Images are to be excluded, and the rest of the data repeated exactly.

* Study material:
* * * * *

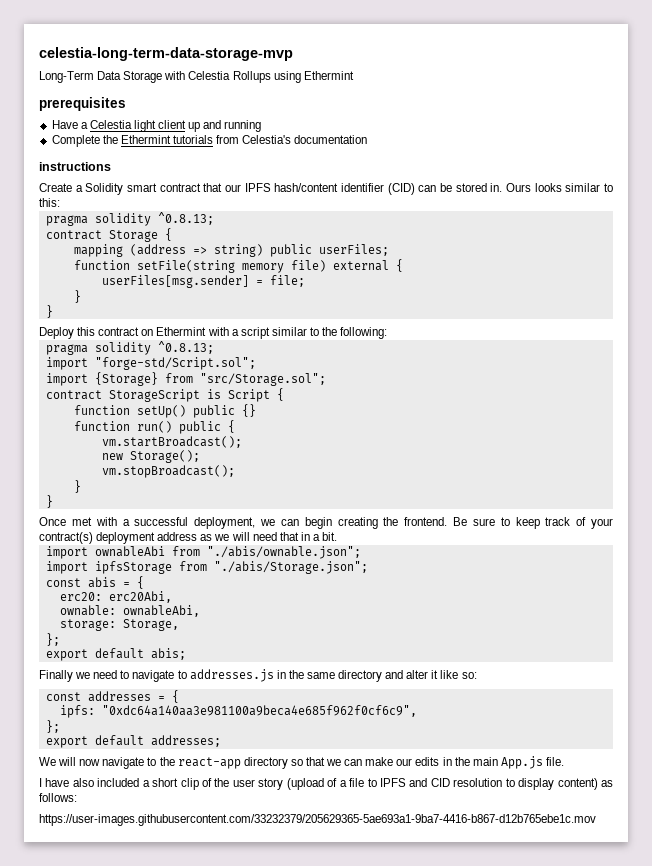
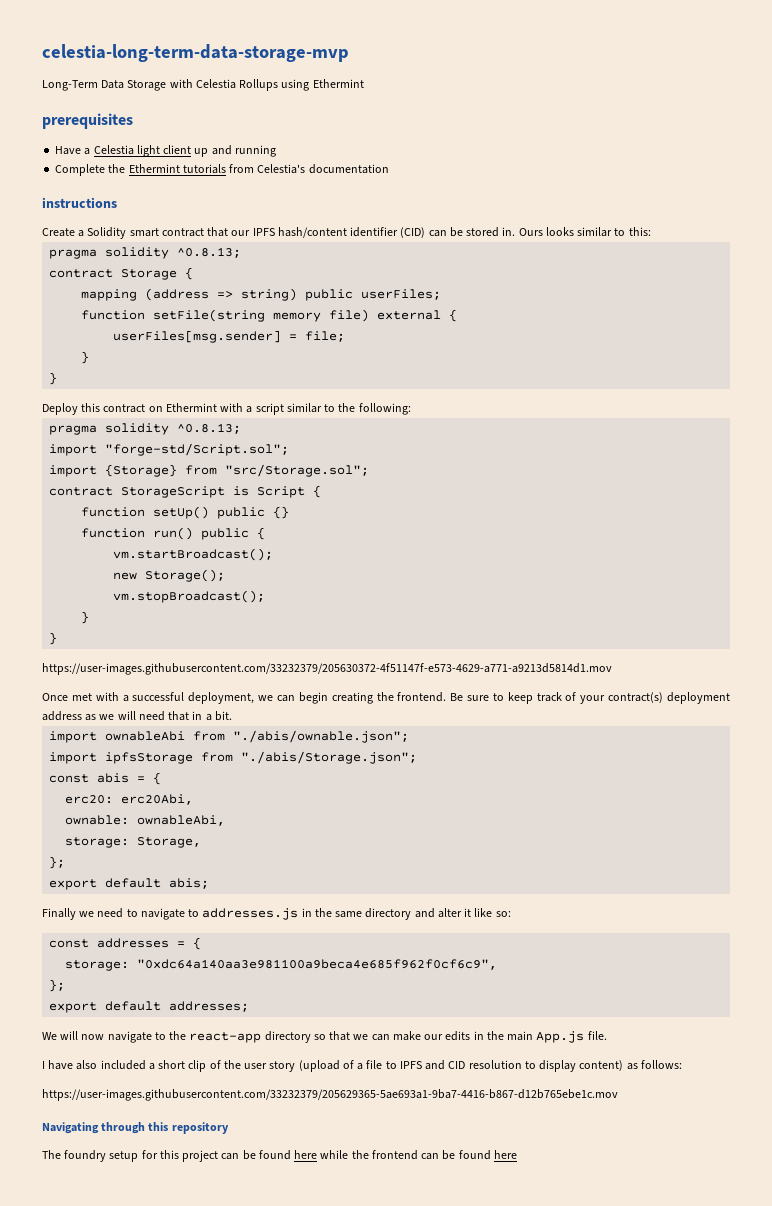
(53, 501) none -> [42,663,612,675] // https://user-images.githubusercontent.com/33232379/205630372-4f51147f-e573-4629-a771-a9213d5814d1.mov
[59,705,95,718] ipfs: -> [65,960,130,971] storage:
(596, 820) none -> [42,1122,229,1134] [42,1150,517,1162] // Navigating through this repository // The foundry setup for this project can be found here while the frontend can be found here

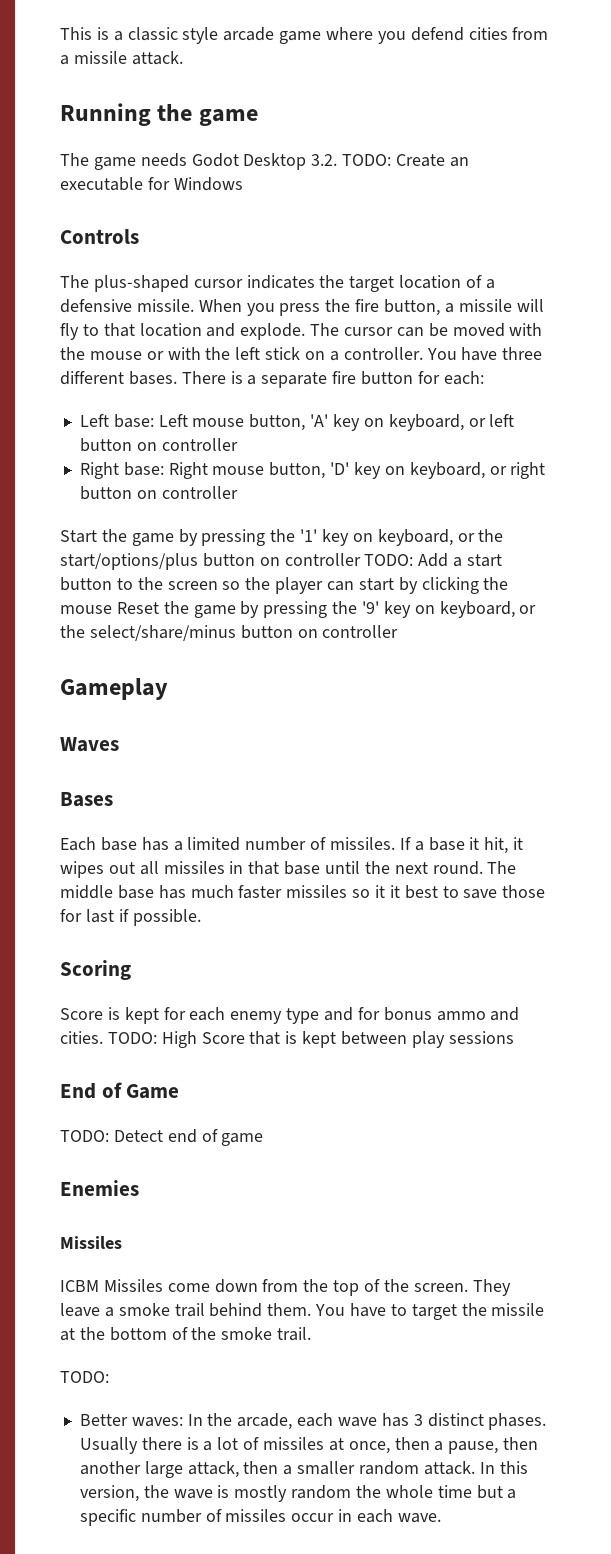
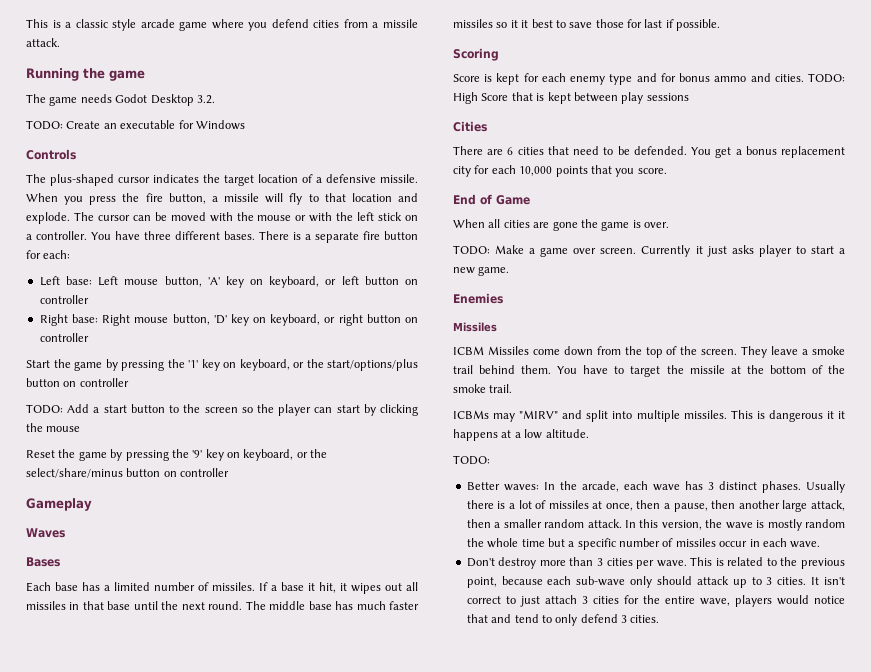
(338, 160) none -> (215, 99) //
(361, 559) none -> (129, 382) //
(112, 609) none -> (81, 429) //
[60,1082,180,1099] [60,1129,264,1146] End of Game // TODO: Detect end of game -> [453,121,487,132] [453,146,845,158] [453,165,667,177] [453,194,530,205] [453,219,669,231] [453,245,845,257] [453,266,510,276] Cities // There are 6 cities that need to be defended. You get a bonus replacement city for each 10,000 points that you score. // End of Game // When all cities are gone the game is over. // TODO: Make a game over screen. Currently it just asks player to start a new game.
(312, 1334) none -> [453,410,845,422] [453,429,589,441] // ICBMs may "MIRV" and split into multiple missiles. This is dangerous it it happens at a low altitude.
(441, 1518) none -> [466,557,846,569] [466,576,846,588] [466,595,845,607] [466,614,660,626] // Don't destroy more than 3 cities per wave. This is related to the previous point, because each sub-wave only should attack up to 3 cities. It isn't correct to just attach 3 cities for the entire wave, players would notice that and tend to only defend 3 cities.

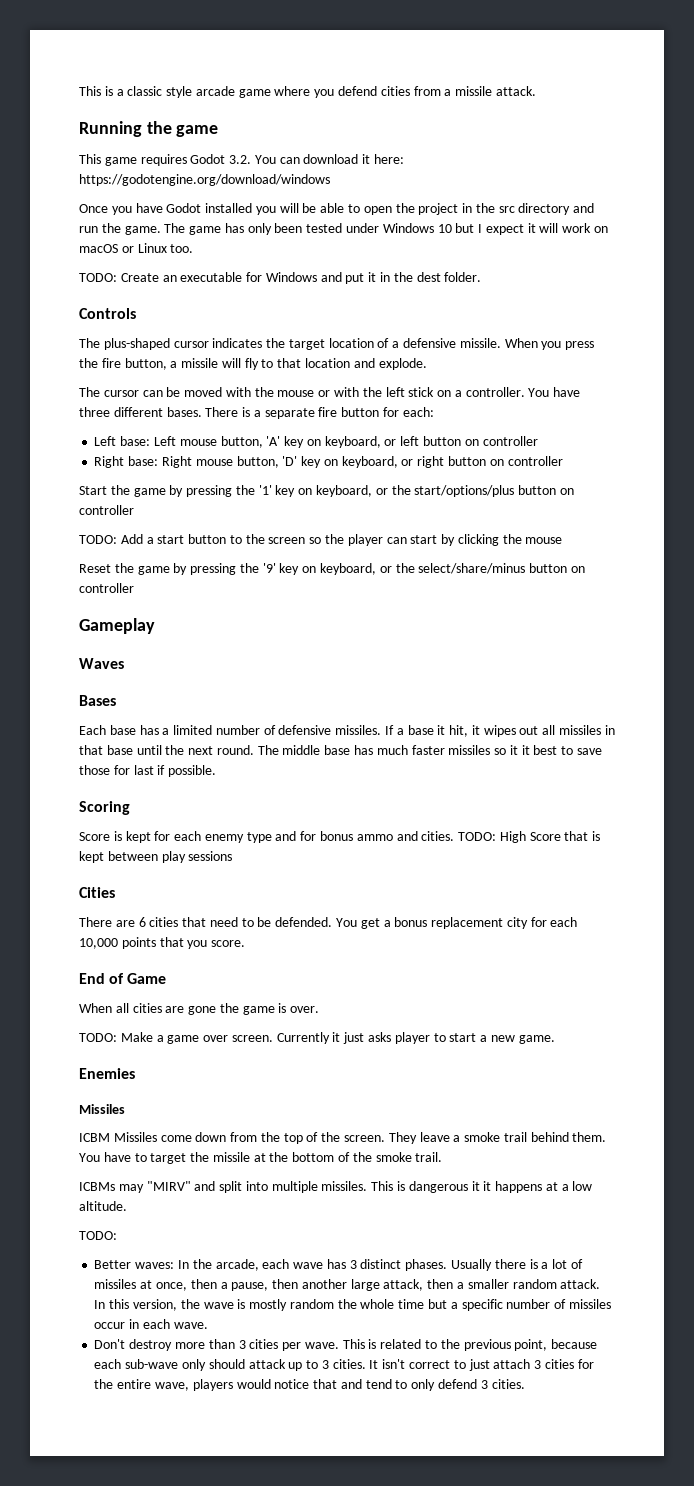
[26,94,215,106] The game needs Godot Desktop 3.2. -> [79,154,405,166] [79,174,330,186] [79,203,595,215] [79,223,609,235] [79,243,194,253] This game requires Godot 3.2. You can download it here: https://godotengine.org/download/windows // Once you have Godot installed you will be able to open the project in the src directory and run the game. The game has only been tested under Windows 10 but I expect it will work on macOS or Linux too.
(245, 125) none -> [320,272,482,284] and put it in the dest folder.
(70, 218) none -> (427, 364) //
(209, 586) none -> [278,725,332,735] defensive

* * * * *

* Answer for this exercise:
(53, 501) none -> [42,663,612,675] // https://user-images.githubusercontent.com/33232379/205630372-4f51147f-e573-4629-a771-a9213d5814d1.mov
[59,705,95,718] ipfs: -> [65,960,130,971] storage:
(596, 820) none -> [42,1122,229,1134] [42,1150,517,1162] // Navigating through this repository // The foundry setup for this project can be found here while the frontend can be found here

(338, 160) none -> (215, 99) //
(361, 559) none -> (129, 382) //
(112, 609) none -> (81, 429) //
[60,1082,180,1099] [60,1129,264,1146] End of Game // TODO: Detect end of game -> [453,121,487,132] [453,146,845,158] [453,165,667,177] [453,194,530,205] [453,219,669,231] [453,245,845,257] [453,266,510,276] Cities // There are 6 cities that need to be defended. You get a bonus replacement city for each 10,000 points that you score. // End of Game // When all cities are gone the game is over. // TODO: Make a game over screen. Currently it just asks player to start a new game.
(312, 1334) none -> [453,410,845,422] [453,429,589,441] // ICBMs may "MIRV" and split into multiple missiles. This is dangerous it it happens at a low altitude.
(441, 1518) none -> [466,557,846,569] [466,576,846,588] [466,595,845,607] [466,614,660,626] // Don't destroy more than 3 cities per wave. This is related to the previous point, because each sub-wave only should attack up to 3 cities. It isn't correct to just attach 3 cities for the entire wave, players would notice that and tend to only defend 3 cities.

[26,94,215,106] The game needs Godot Desktop 3.2. -> [79,154,405,166] [79,174,330,186] [79,203,595,215] [79,223,609,235] [79,243,194,253] This game requires Godot 3.2. You can download it here: https://godotengine.org/download/windows // Once you have Godot installed you will be able to open the project in the src directory and run the game. The game has only been tested under Windows 10 but I expect it will work on macOS or Linux too.
(245, 125) none -> [320,272,482,284] and put it in the dest folder.
(70, 218) none -> (427, 364) //
(209, 586) none -> [278,725,332,735] defensive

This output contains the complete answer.